Heikel ist das Klumpenrisiko aus einem Grund: Der Vorsprung der Pharmabranche gegenüber der Konkurrenz, etwa Anbietern aus China, schrumpft. Entsprechend wichtig ist es aus Sicht der UBS, das Innovationspotenzial im Land besser auszuschöpfen. Als Bremsfaktor wird auf die Vielzahl regulatorischer Hürden bei Firmengründungen oder Produktzulassungen verwiesen.
3. Staatsfinanzen in der Demografie-Falle
Wenn die Schweiz als Musterschülerin gelobt wird, dann auch aufgrund der geringen Verschuldung. Der Anteil der Staatsschulden an der Wirtschaftskraft ist seit 2000 von 52 auf 39 Prozent gesunken. In dieser Zeit verdoppelte sich Amerikas Schuldenquote. Und auch in Staaten wie Frankreich oder Grossbritannien liegt die Quote schon über 100 Prozent.
Doch auch dieser Trumpf muss relativiert werden. Denn finanzpolitisch warten grosse Herausforderungen. Dazu gehören das Netto-Null-Ziel für Treibhausgasemissionen ebenso wie die notwendige Aufstockung der Militärausgaben. Peilt man beim Wehretat das Nato-Ziel von 2 Prozent der Wirtschaftskraft an, entstehen jährliche Mehrausgaben von über 10 Milliarden Franken.
Als grösste Herausforderung betont die UBS die demografische Alterung.
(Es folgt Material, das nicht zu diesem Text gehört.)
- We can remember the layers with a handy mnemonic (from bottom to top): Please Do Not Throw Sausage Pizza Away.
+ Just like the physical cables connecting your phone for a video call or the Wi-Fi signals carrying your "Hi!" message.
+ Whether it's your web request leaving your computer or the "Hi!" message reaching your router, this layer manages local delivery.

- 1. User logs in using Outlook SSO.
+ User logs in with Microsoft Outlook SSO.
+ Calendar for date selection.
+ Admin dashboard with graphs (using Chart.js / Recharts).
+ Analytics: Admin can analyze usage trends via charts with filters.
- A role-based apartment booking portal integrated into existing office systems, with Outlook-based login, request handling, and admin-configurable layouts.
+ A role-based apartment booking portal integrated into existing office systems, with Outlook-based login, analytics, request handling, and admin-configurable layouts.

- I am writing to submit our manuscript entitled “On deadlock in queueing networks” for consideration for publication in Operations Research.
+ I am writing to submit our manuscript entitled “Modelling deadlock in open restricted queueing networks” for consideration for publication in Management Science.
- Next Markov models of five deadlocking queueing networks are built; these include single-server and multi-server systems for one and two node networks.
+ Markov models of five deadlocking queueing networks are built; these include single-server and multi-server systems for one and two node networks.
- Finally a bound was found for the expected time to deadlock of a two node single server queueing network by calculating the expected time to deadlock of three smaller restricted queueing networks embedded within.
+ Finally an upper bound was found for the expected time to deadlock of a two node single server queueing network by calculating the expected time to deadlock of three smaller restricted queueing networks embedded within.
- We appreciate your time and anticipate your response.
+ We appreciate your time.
Bleiben beispielsweise bei der AHV griffige Massnahmen aus, droht laut dem Bund bis 2060 ein Anstieg der Schuldenquote um 20 Prozentpunkte. Damit wären die finanzpolitischen Fortschritte der letzten 30 Jahre zunichtegemacht.
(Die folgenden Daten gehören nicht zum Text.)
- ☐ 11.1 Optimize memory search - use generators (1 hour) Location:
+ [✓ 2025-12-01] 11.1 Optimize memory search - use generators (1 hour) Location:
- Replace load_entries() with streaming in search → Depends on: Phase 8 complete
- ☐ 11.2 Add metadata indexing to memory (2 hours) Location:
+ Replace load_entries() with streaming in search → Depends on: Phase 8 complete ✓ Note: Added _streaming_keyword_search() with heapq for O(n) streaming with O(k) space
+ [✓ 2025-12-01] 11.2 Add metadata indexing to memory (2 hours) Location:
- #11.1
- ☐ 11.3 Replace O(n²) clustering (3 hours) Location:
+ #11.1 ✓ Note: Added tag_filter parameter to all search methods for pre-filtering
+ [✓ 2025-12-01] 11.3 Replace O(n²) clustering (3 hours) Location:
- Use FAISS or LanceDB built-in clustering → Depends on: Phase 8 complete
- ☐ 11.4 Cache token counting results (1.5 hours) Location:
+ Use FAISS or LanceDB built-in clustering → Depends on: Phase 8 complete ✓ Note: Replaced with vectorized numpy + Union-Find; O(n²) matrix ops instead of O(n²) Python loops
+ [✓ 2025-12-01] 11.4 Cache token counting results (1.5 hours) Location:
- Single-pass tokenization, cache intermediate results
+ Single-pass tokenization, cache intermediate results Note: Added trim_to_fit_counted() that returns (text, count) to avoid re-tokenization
Man muss die Analyse der UBS nicht vorbehaltlos teilen. Neben den drei Herausforderungen gäbe es viele weitere. Dazu gehören der wachsende Staatssektor ebenso wie die damit verbundene Überregulierung oder die zusehends überlastet wirkende Infrastruktur. Was die Studie aber zeigt: Ein Standortvorteil kann rasch erodieren, wenn man ihm nicht kontinuierlich Sorge trägt.